**Work request**
Copy the entries exactly. Leave out any pictures.

++++++++++++++++++++

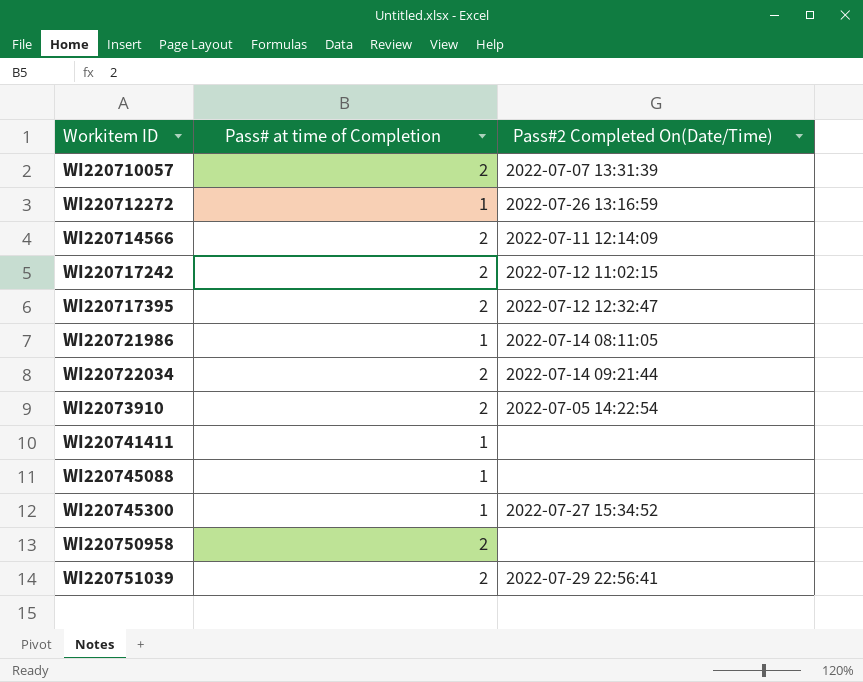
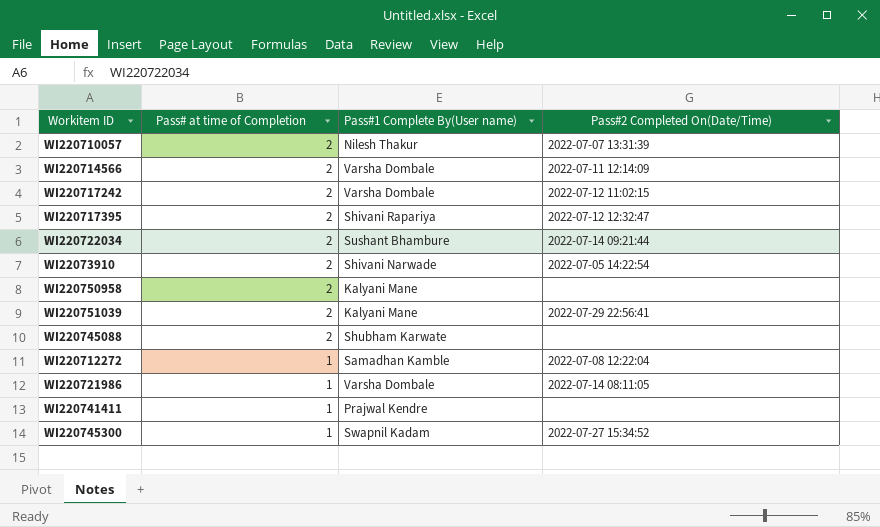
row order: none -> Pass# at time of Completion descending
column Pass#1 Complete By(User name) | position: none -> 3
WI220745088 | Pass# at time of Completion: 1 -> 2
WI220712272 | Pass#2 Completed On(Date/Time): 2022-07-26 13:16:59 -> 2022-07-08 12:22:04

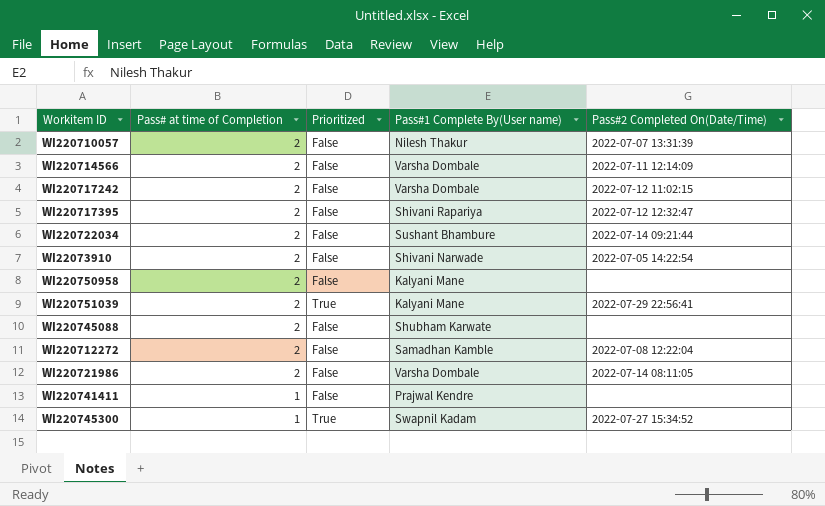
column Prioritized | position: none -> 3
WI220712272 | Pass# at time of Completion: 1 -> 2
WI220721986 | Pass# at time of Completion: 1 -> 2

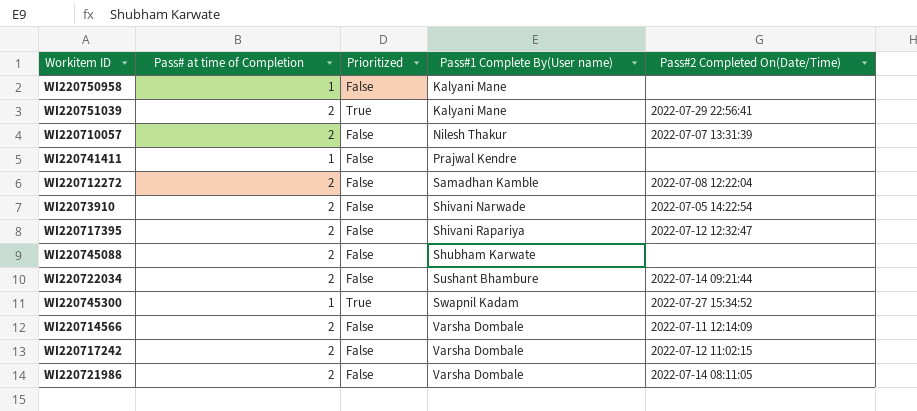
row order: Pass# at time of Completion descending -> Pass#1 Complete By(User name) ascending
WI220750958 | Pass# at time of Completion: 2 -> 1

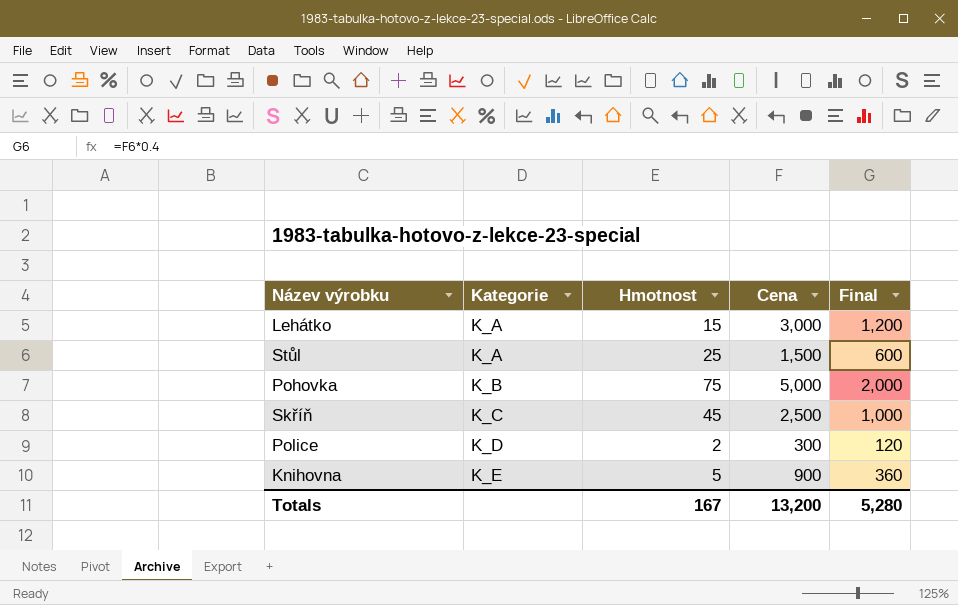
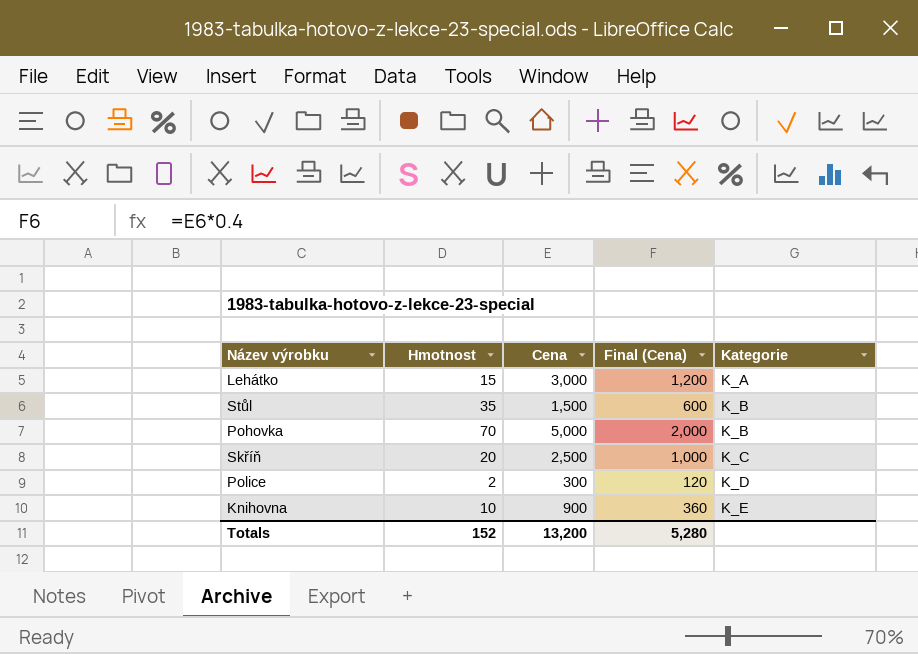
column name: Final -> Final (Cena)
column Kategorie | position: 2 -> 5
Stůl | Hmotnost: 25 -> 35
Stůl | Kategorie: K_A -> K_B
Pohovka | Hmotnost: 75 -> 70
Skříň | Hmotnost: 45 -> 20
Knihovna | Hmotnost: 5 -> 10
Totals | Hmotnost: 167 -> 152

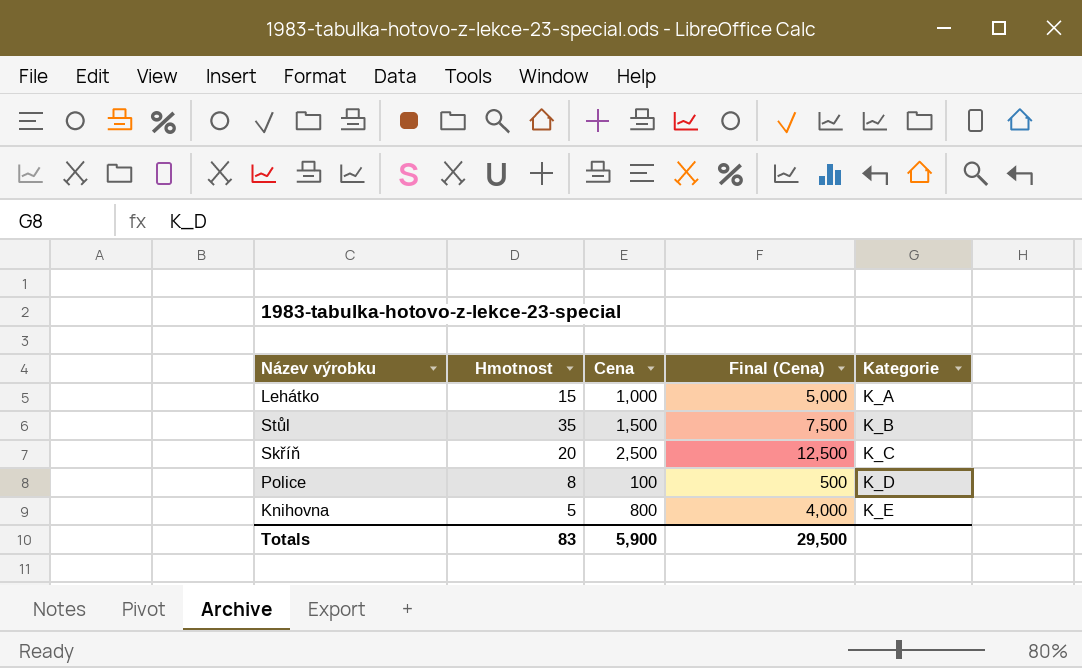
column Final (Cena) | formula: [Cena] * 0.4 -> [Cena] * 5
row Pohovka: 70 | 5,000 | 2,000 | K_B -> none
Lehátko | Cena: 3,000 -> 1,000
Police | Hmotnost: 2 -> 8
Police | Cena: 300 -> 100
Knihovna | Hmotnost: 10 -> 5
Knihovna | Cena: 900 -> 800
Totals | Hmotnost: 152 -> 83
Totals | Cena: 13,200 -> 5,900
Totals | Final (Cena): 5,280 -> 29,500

++++++++++++++++++++

**Worked solution**
row order: none -> Pass# at time of Completion descending
column Pass#1 Complete By(User name) | position: none -> 3
WI220745088 | Pass# at time of Completion: 1 -> 2
WI220712272 | Pass#2 Completed On(Date/Time): 2022-07-26 13:16:59 -> 2022-07-08 12:22:04

column Prioritized | position: none -> 3
WI220712272 | Pass# at time of Completion: 1 -> 2
WI220721986 | Pass# at time of Completion: 1 -> 2

row order: Pass# at time of Completion descending -> Pass#1 Complete By(User name) ascending
WI220750958 | Pass# at time of Completion: 2 -> 1

column name: Final -> Final (Cena)
column Kategorie | position: 2 -> 5
Stůl | Hmotnost: 25 -> 35
Stůl | Kategorie: K_A -> K_B
Pohovka | Hmotnost: 75 -> 70
Skříň | Hmotnost: 45 -> 20
Knihovna | Hmotnost: 5 -> 10
Totals | Hmotnost: 167 -> 152

column Final (Cena) | formula: [Cena] * 0.4 -> [Cena] * 5
row Pohovka: 70 | 5,000 | 2,000 | K_B -> none
Lehátko | Cena: 3,000 -> 1,000
Police | Hmotnost: 2 -> 8
Police | Cena: 300 -> 100
Knihovna | Hmotnost: 10 -> 5
Knihovna | Cena: 900 -> 800
Totals | Hmotnost: 152 -> 83
Totals | Cena: 13,200 -> 5,900
Totals | Final (Cena): 5,280 -> 29,500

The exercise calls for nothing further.